9.1. All personal data that Processor receives from Controller and/or collects itself is subject to strict obligations of confidentiality towards third parties. Processor shall not use this information for any goals other than for which it was obtained, not even if the information has been converted into a form that is no longer related to an identified or identifiable natural person.

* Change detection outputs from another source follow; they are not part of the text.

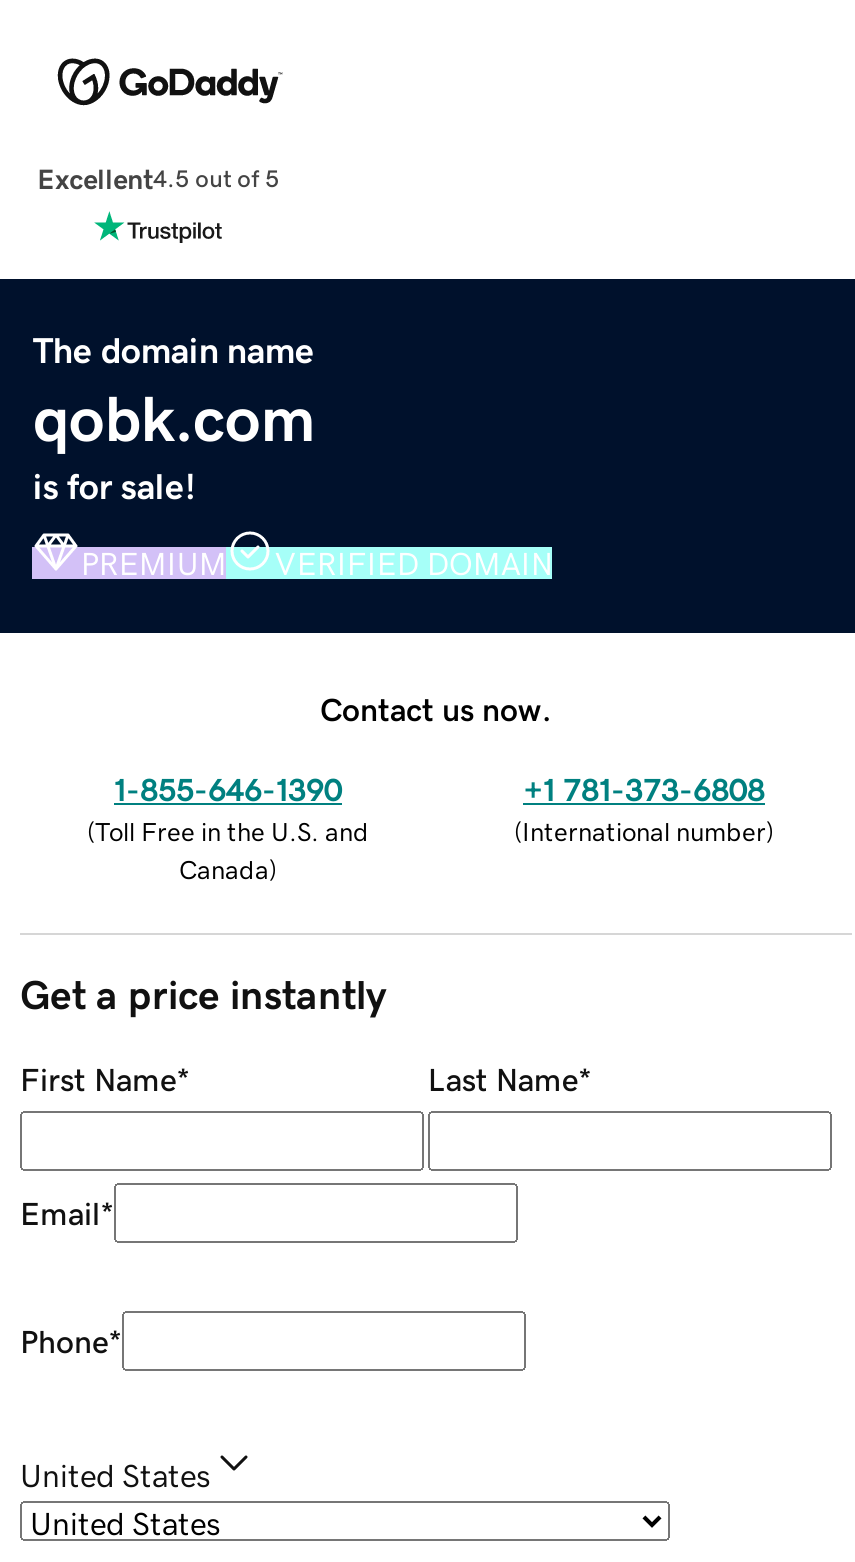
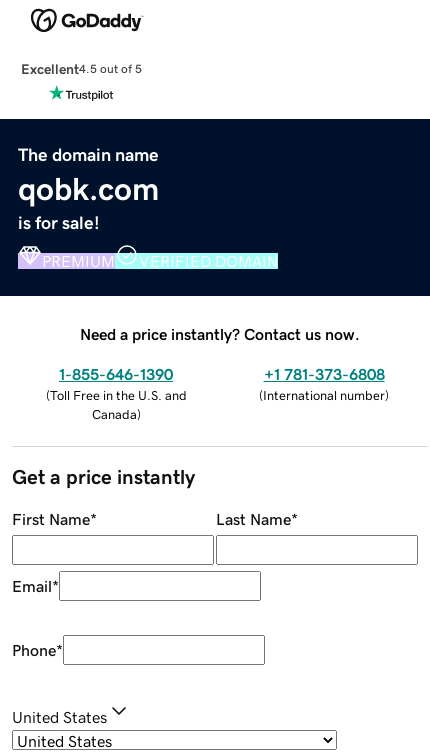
- Contact us now.
+ Need a price instantly? Contact us now.
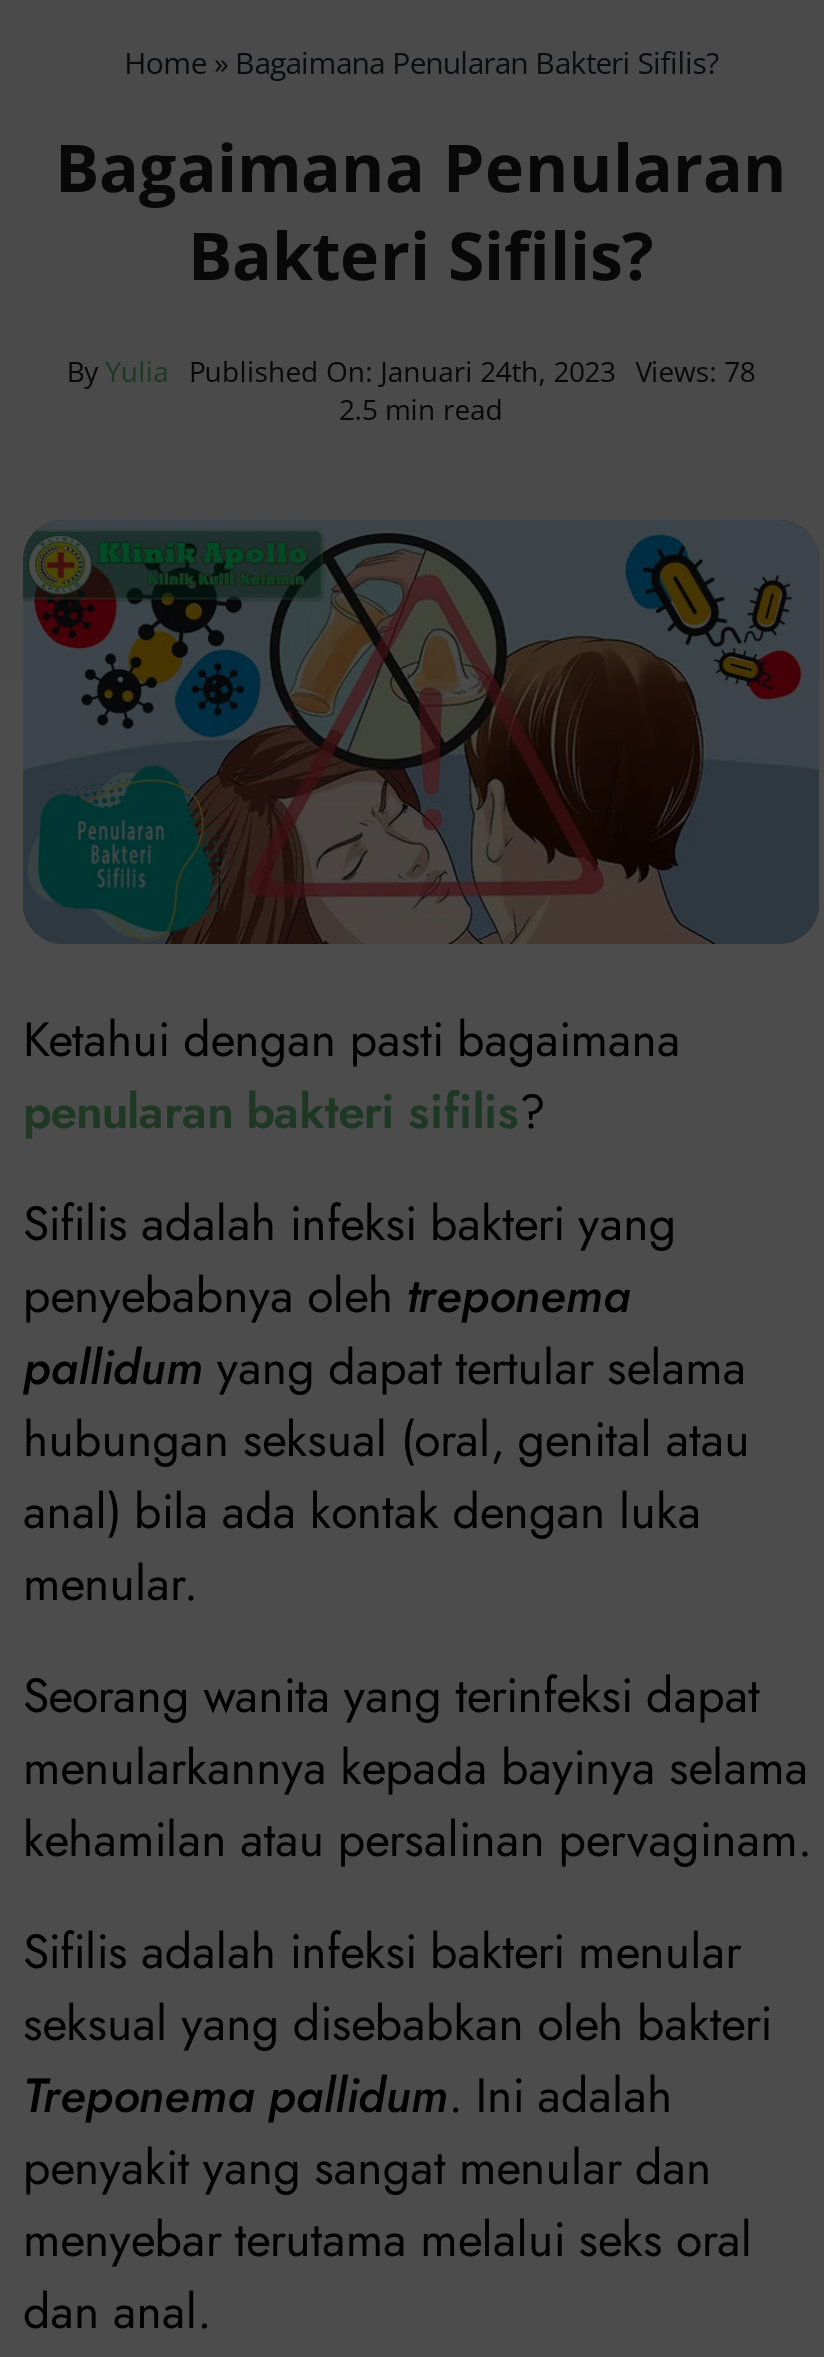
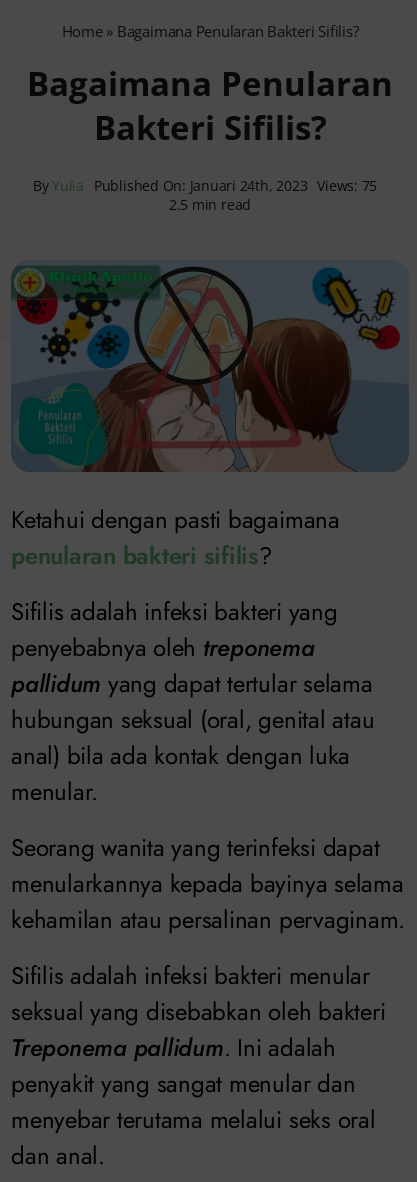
- By Yulia Published On: Januari 24th, 2023 Views: 78
+ By Yulia Published On: Januari 24th, 2023 Views: 75
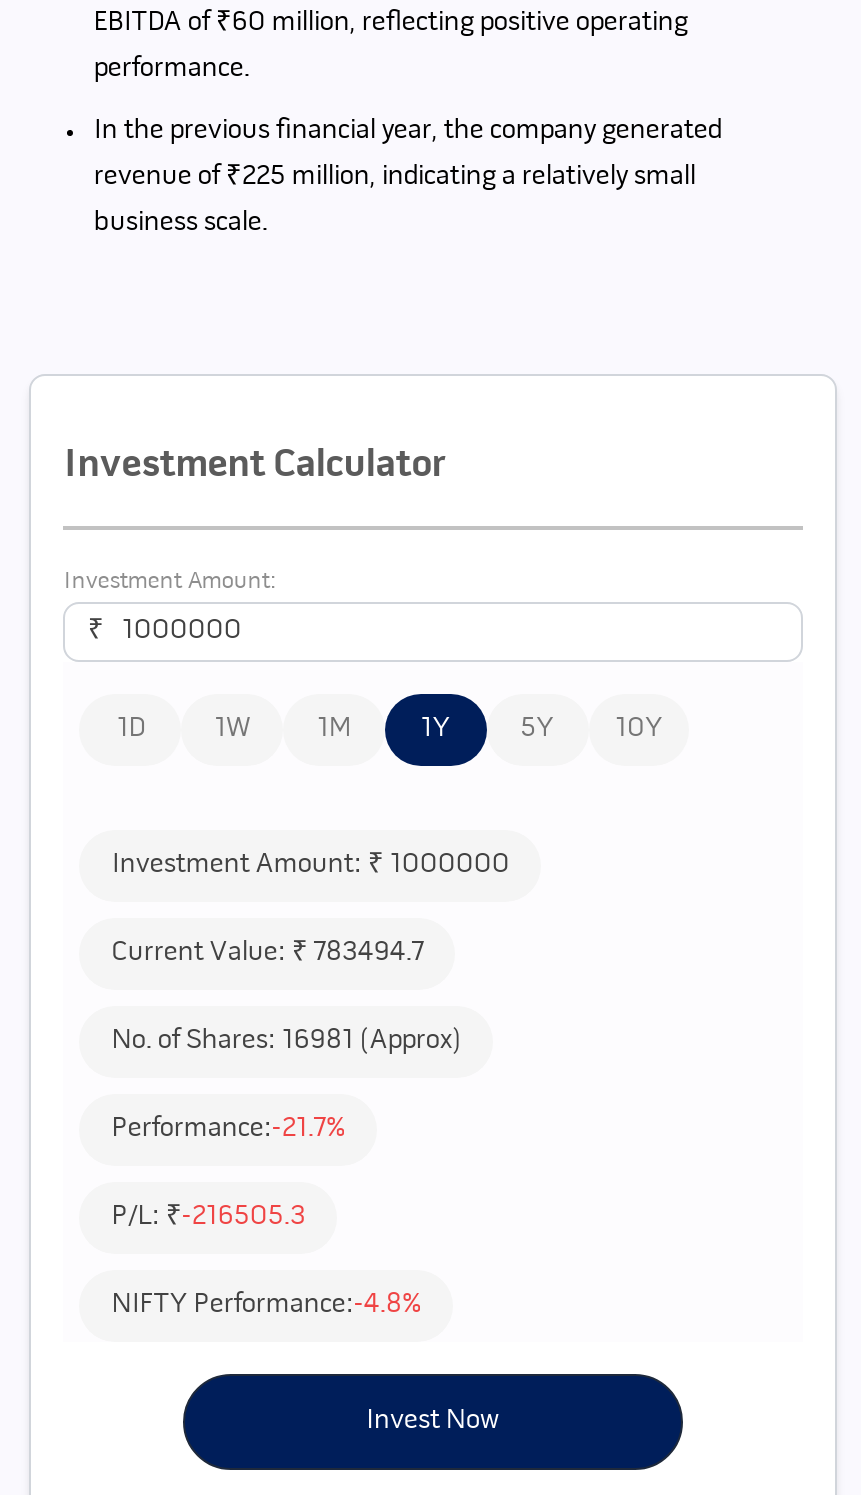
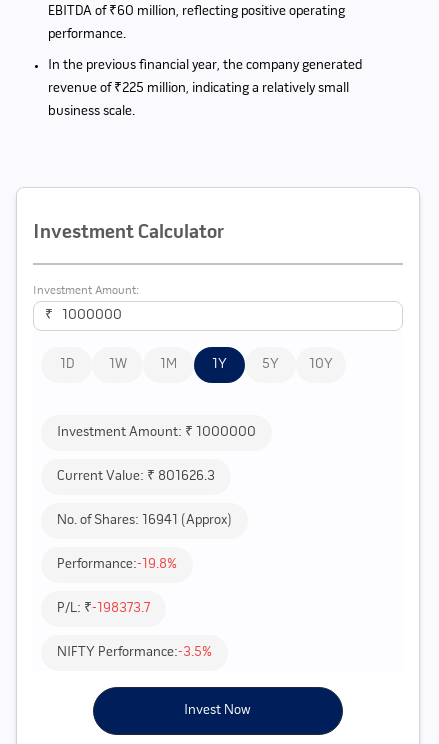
- Current Value: ₹783494.7
+ Current Value: ₹801626.3

- No. of Shares: 16981 (Approx)
+ No. of Shares: 16941 (Approx)

- Performance:-21.7%
+ Performance:-19.8%

- P/L: ₹-216505.3
+ P/L: ₹-198373.7

- NIFTY Performance:-4.8%
+ NIFTY Performance:-3.5%
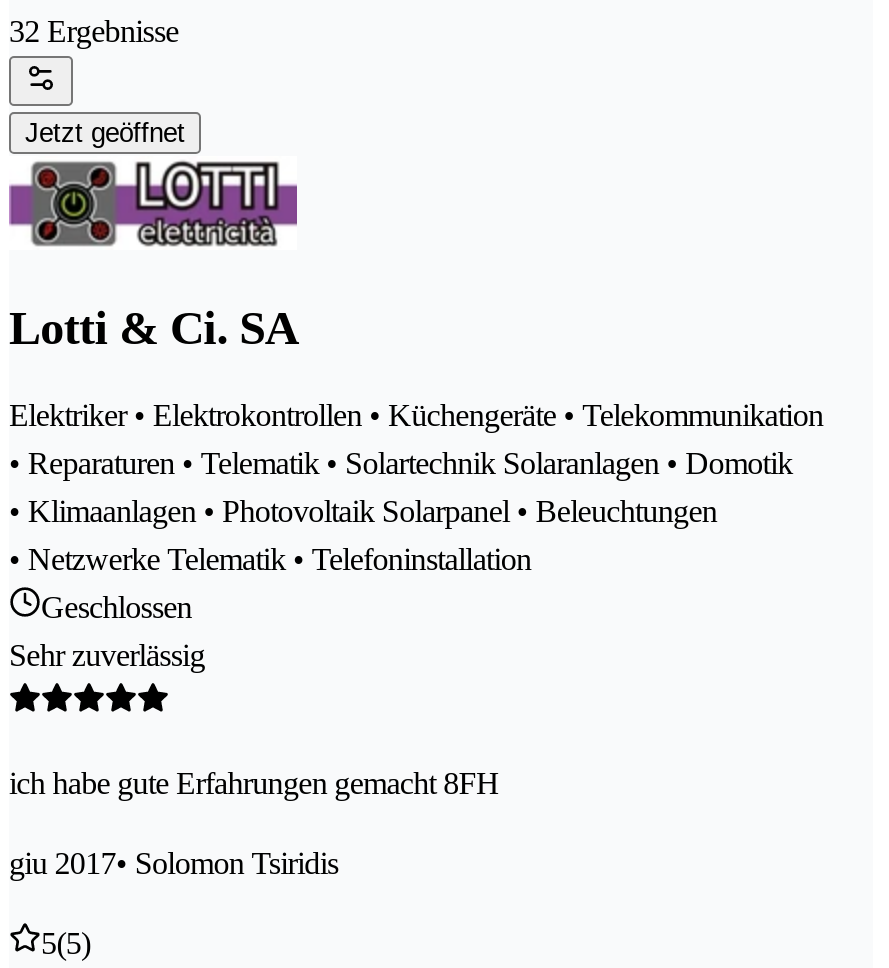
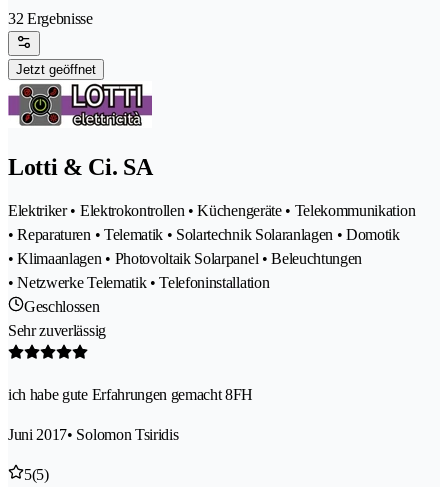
- giu 2017• Solomon Tsiridis
+ Juni 2017• Solomon Tsiridis
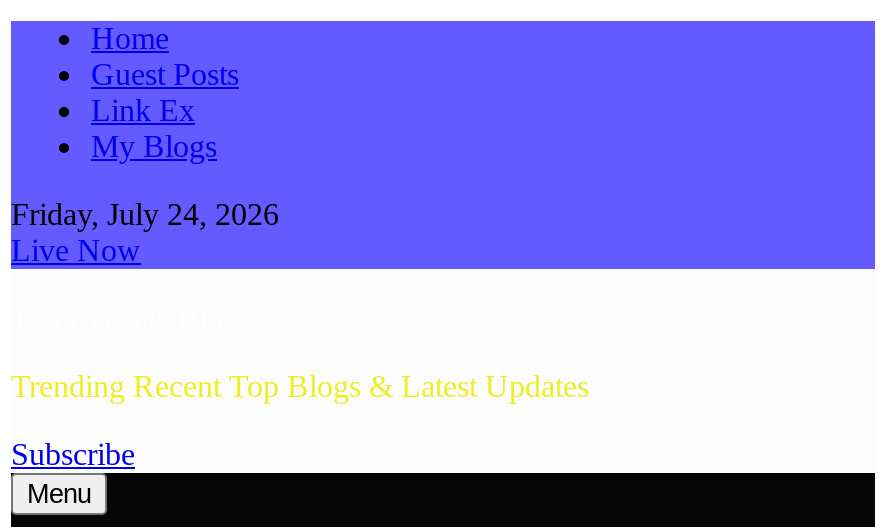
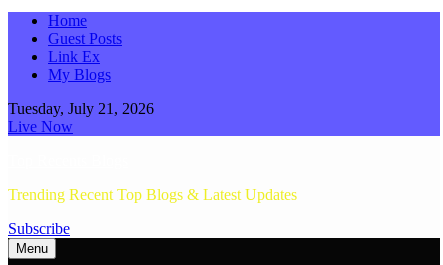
- Friday, July 24, 2026
+ Tuesday, July 21, 2026
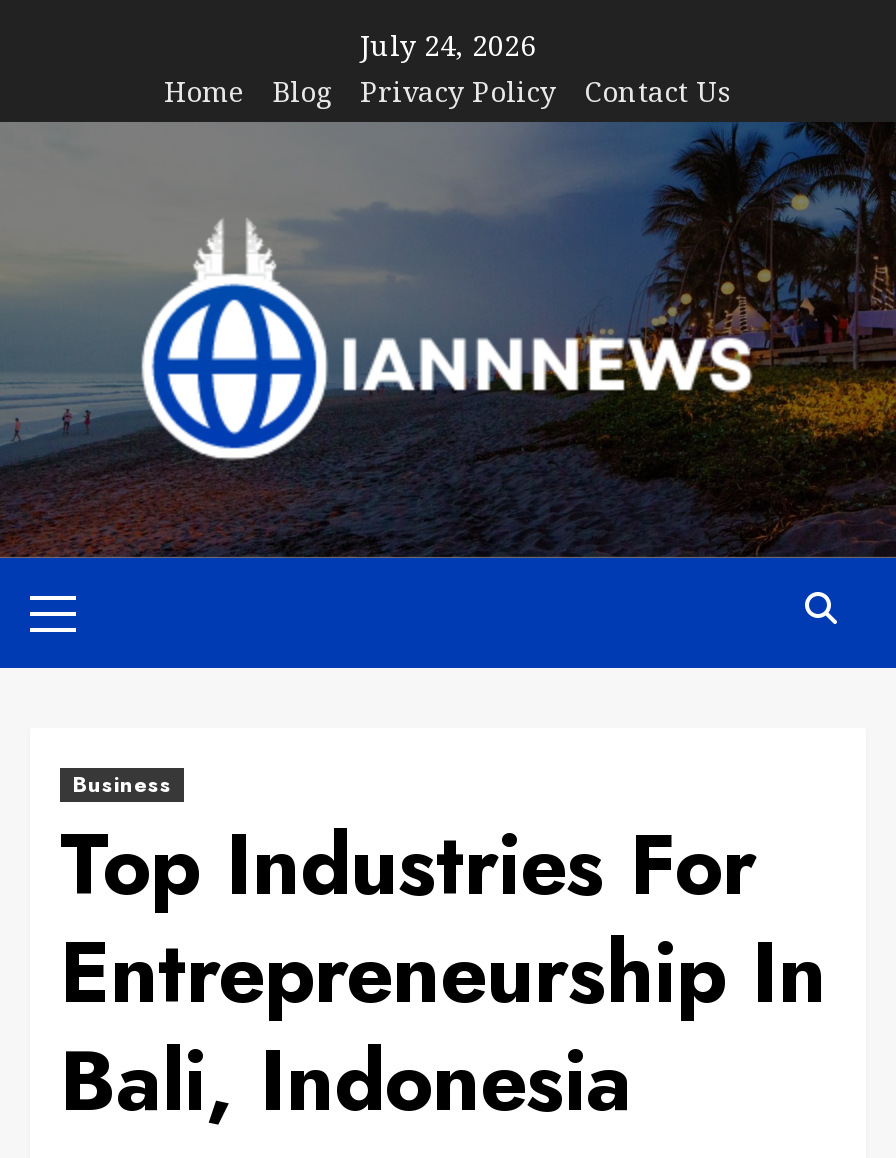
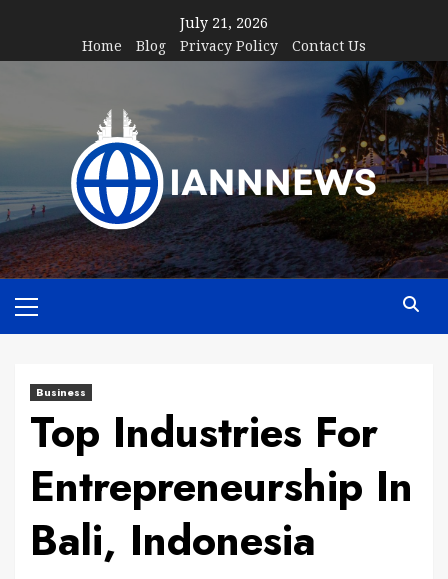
- July 24, 2026
+ July 21, 2026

9.2. The confidentiality obligation shall not apply to the extent Controller has granted explicit permission to provide the information to third parties, the provision to third parties is reasonably necessary considering the nature of the assignment to Controller or the provision is legally required.
10.1. Controller has the right to have audits performed on Processor by an independent third party bound by confidentiality obligations to verify compliance with the security requirements, compliance with data processing regulations, unauthorised use of personal data by Processor personnel, compliance with the Data Processing Agreement, and all issues reasonably connected thereto.
10.2. This audit may be performed in case a substantiated allegation of misuse of personal data has arisen.
10.3. Processor shall give its full cooperation to the audit and shall make available employees and all reasonably relevant information, including supporting data such as system logs.
10.4. The audit findings shall be assessed by the parties in joint consultation and may or may not be implemented by either party or jointly.
10.5. The costs of the audit shall be borne by Controller.
11.1. Parties explicitly agree that any liability arising in connection with personal data processing shall be as provided in the Conditions.
12.1. This Data Processing Agreement enters into force upon signature by the parties and on the date of the last signature.
12.2. This Data Processing Agreement is entered into for the duration of the Conditions.
12.3. Upon termination of the Data Processing Agreement, regardless of reason or manner, Processor shall – at the choice of Controller – return in original format or destroy all personal data available to it.
12.4. This Data Processing Agreement may be changed in the same manner as the Conditions.